= Beginning of Section =

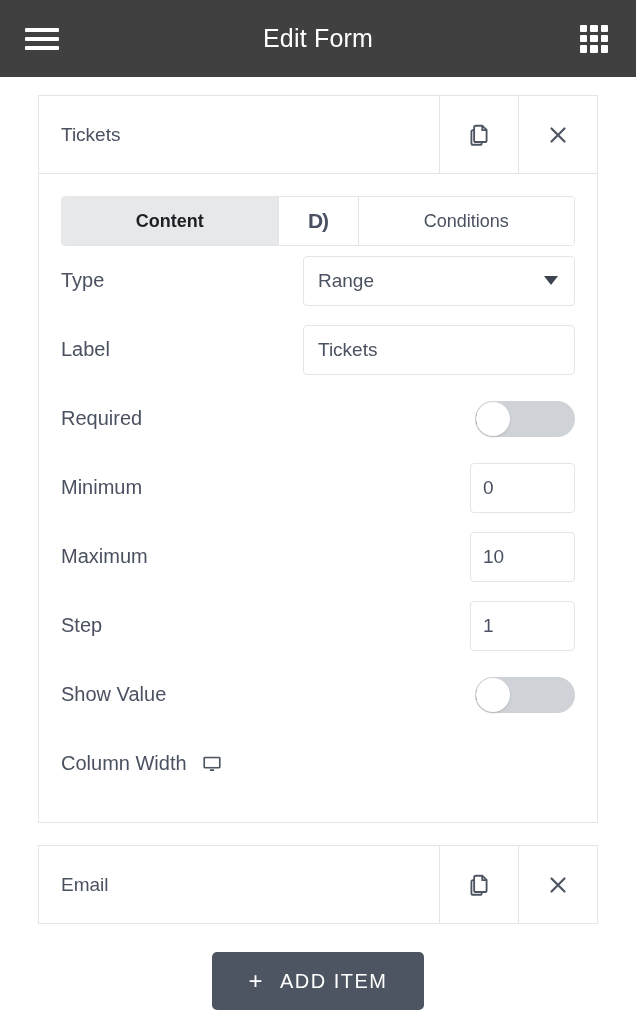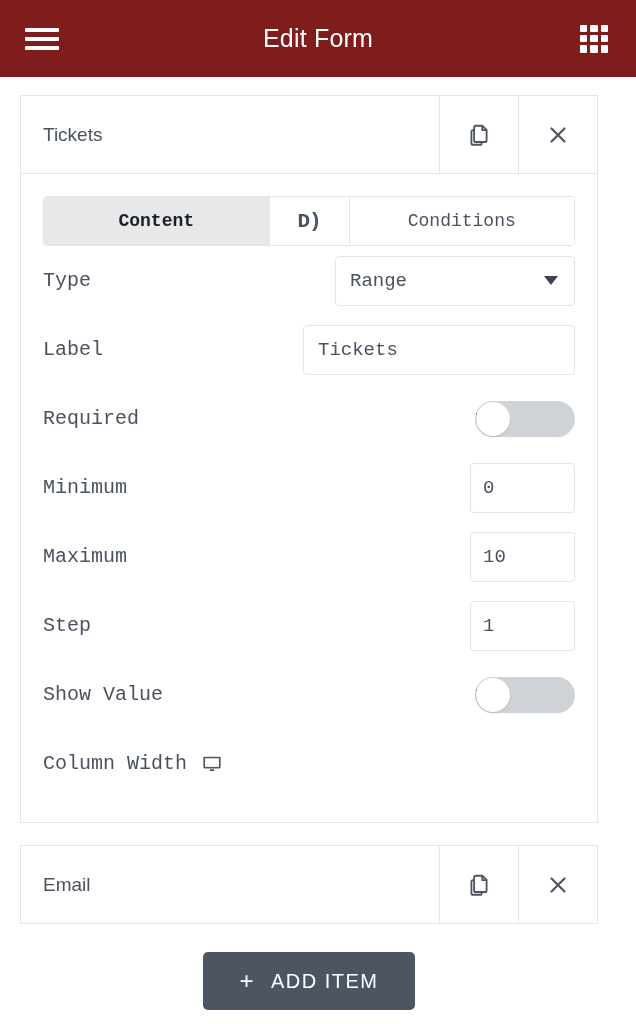"Edit Form" .header { background: #7f1d1d -> #404040 }
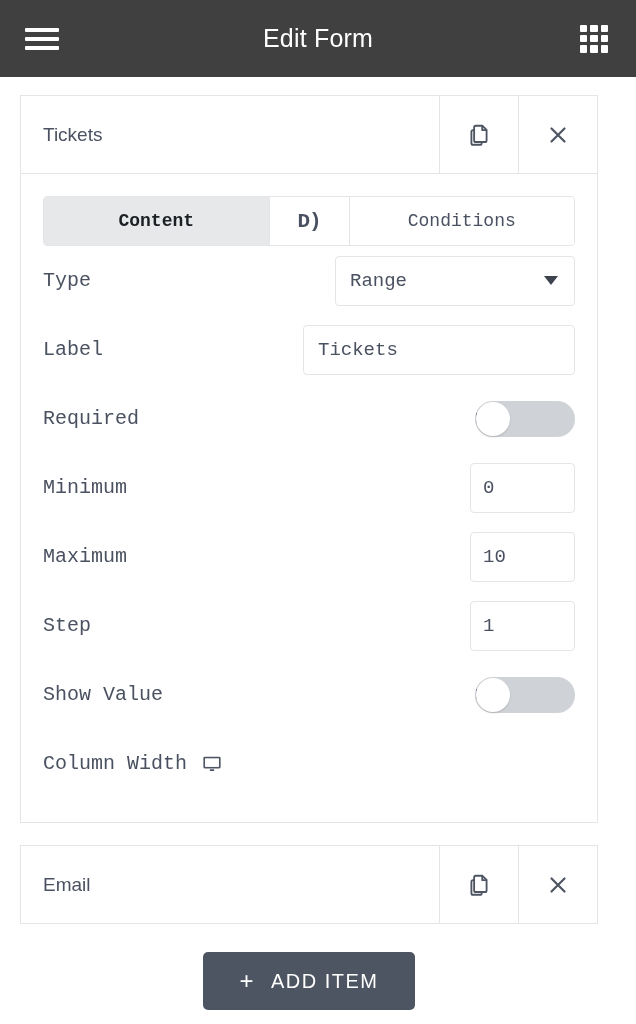"Tickets" .content { padding: 18px 38px 0 20px -> 18px 38px 0 38px }
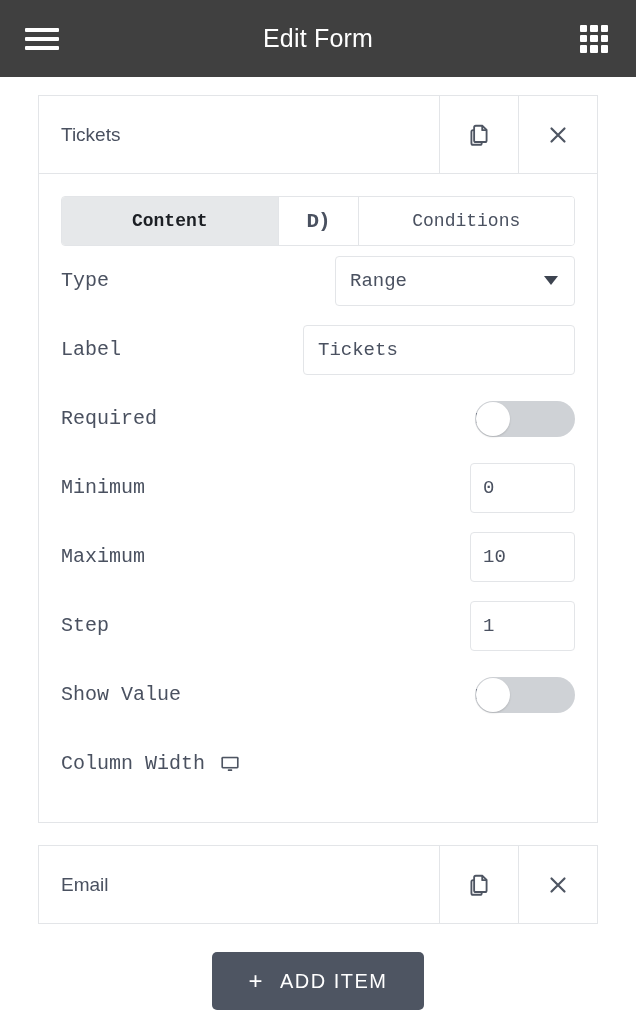"Content" .settings { font-family: Liberation Mono, monospace -> none }
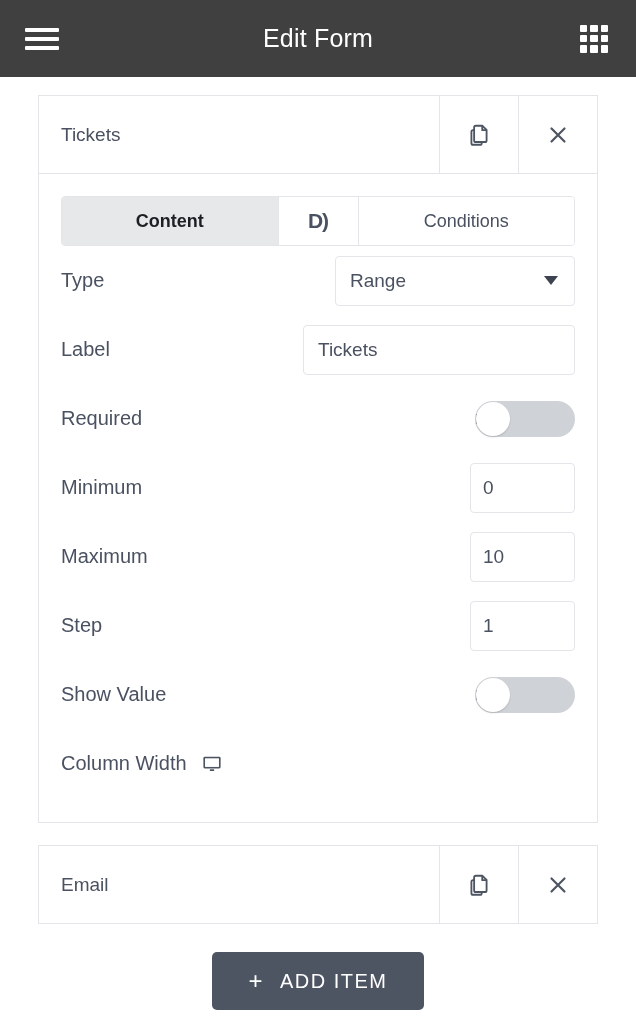"Range" .select { width: 240px -> 272px }
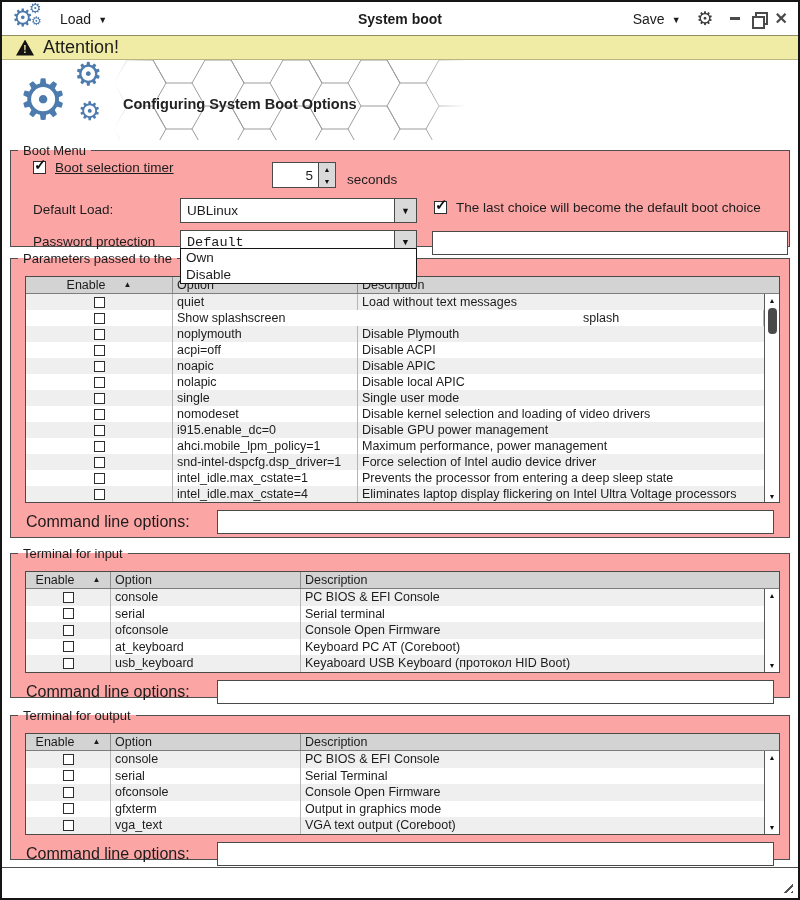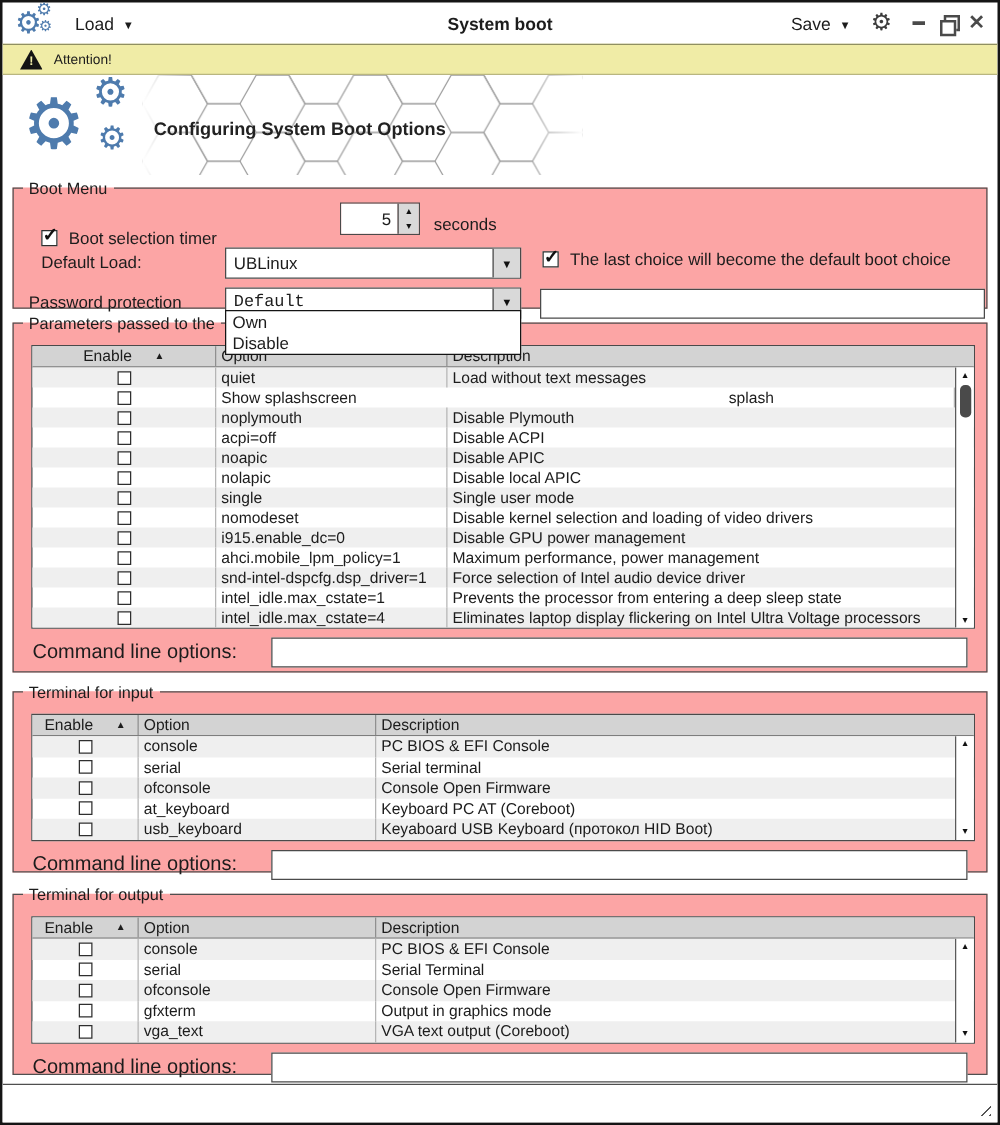"Attention!" .attention-label { font-size: 11px -> 18px }
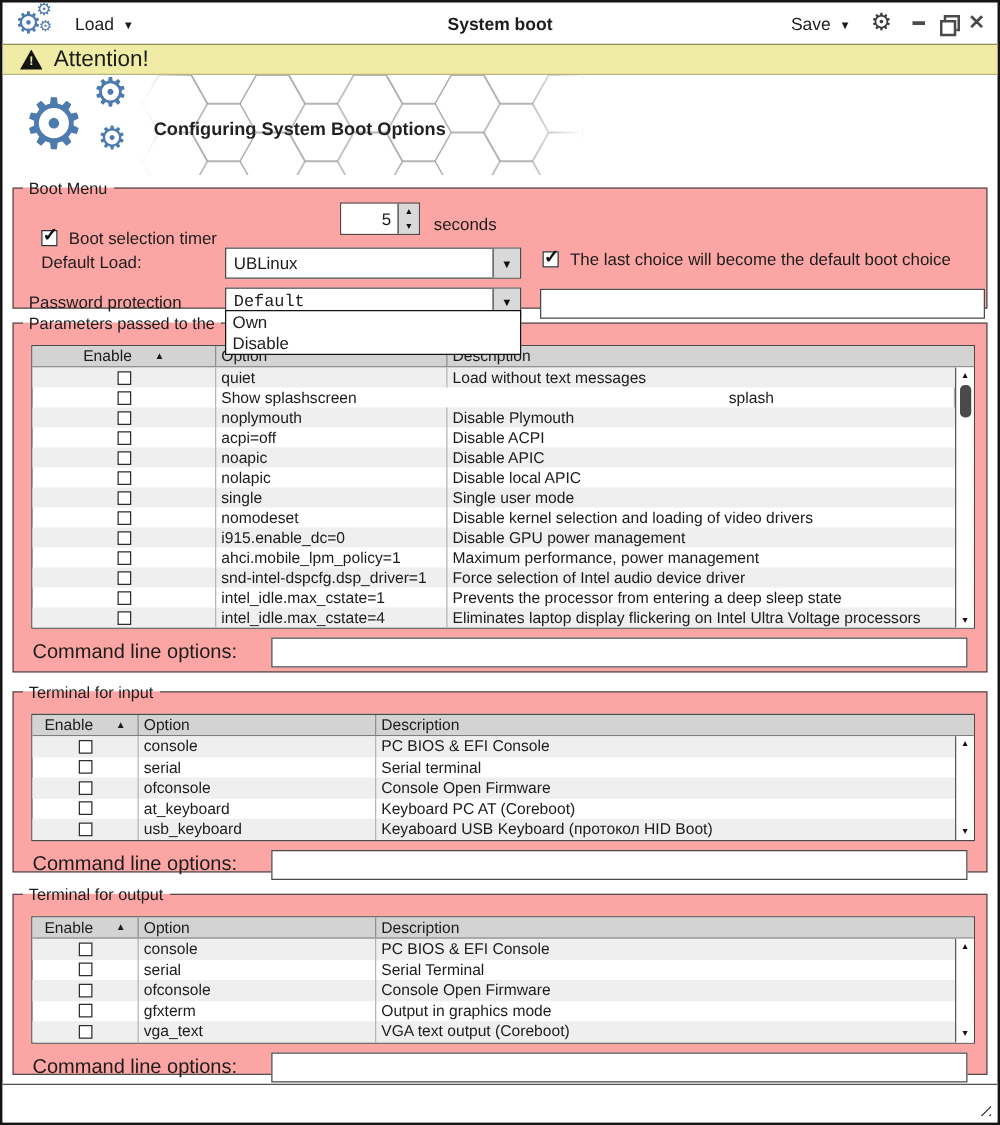"Boot selection timer" div.abs { text-decoration: none -> underline; top: 25px -> 2px }
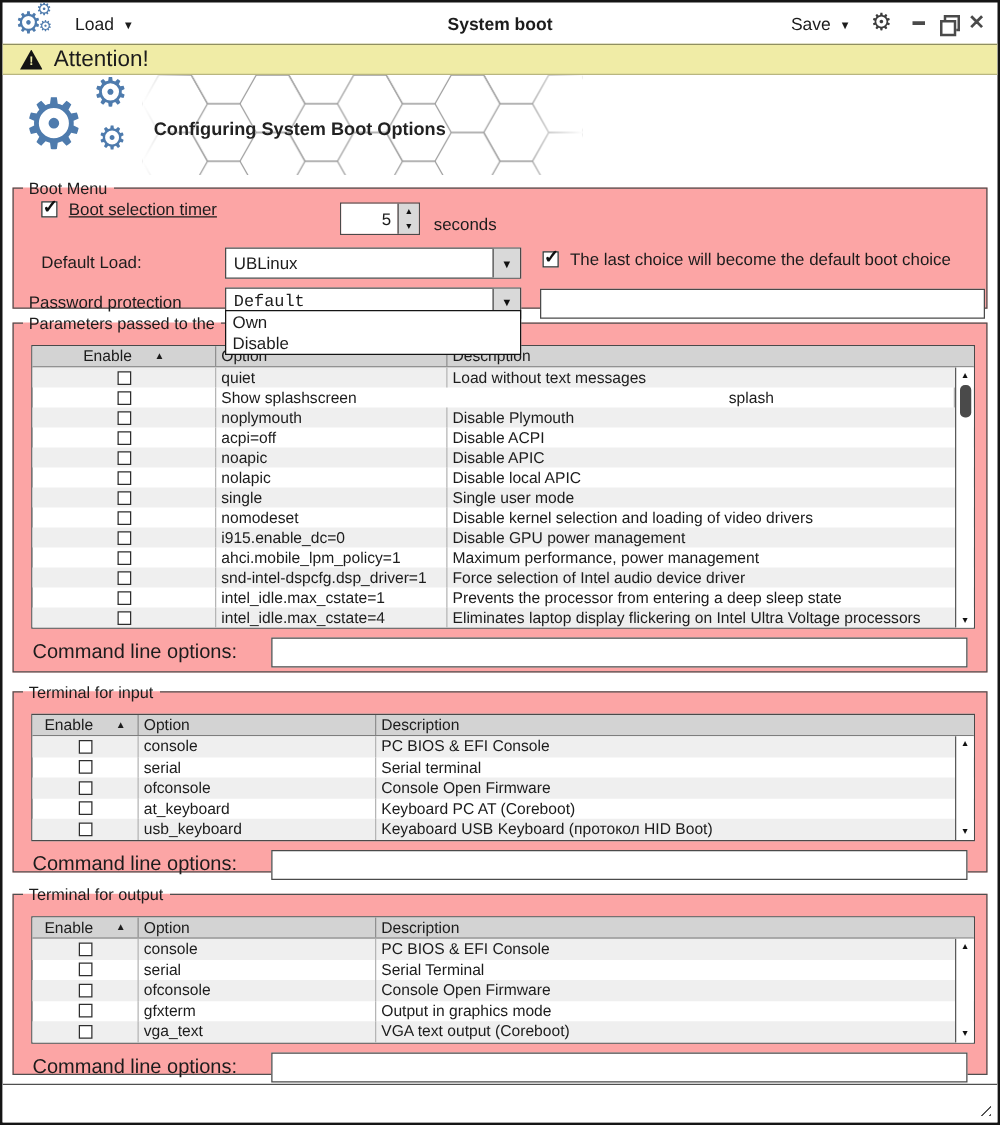"Password protection" span.abs { left: 12px -> 22px }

= End of Section =

# [Assignment]
The expected answer is the lines from the one that has "font-size: 11px ->" to the end of the listing, transcribed exactly, with pictures left out and no other line added.

# [Answer section]
"Attention!" .attention-label { font-size: 11px -> 18px }
"Boot selection timer" div.abs { text-decoration: none -> underline; top: 25px -> 2px }
"Password protection" span.abs { left: 12px -> 22px }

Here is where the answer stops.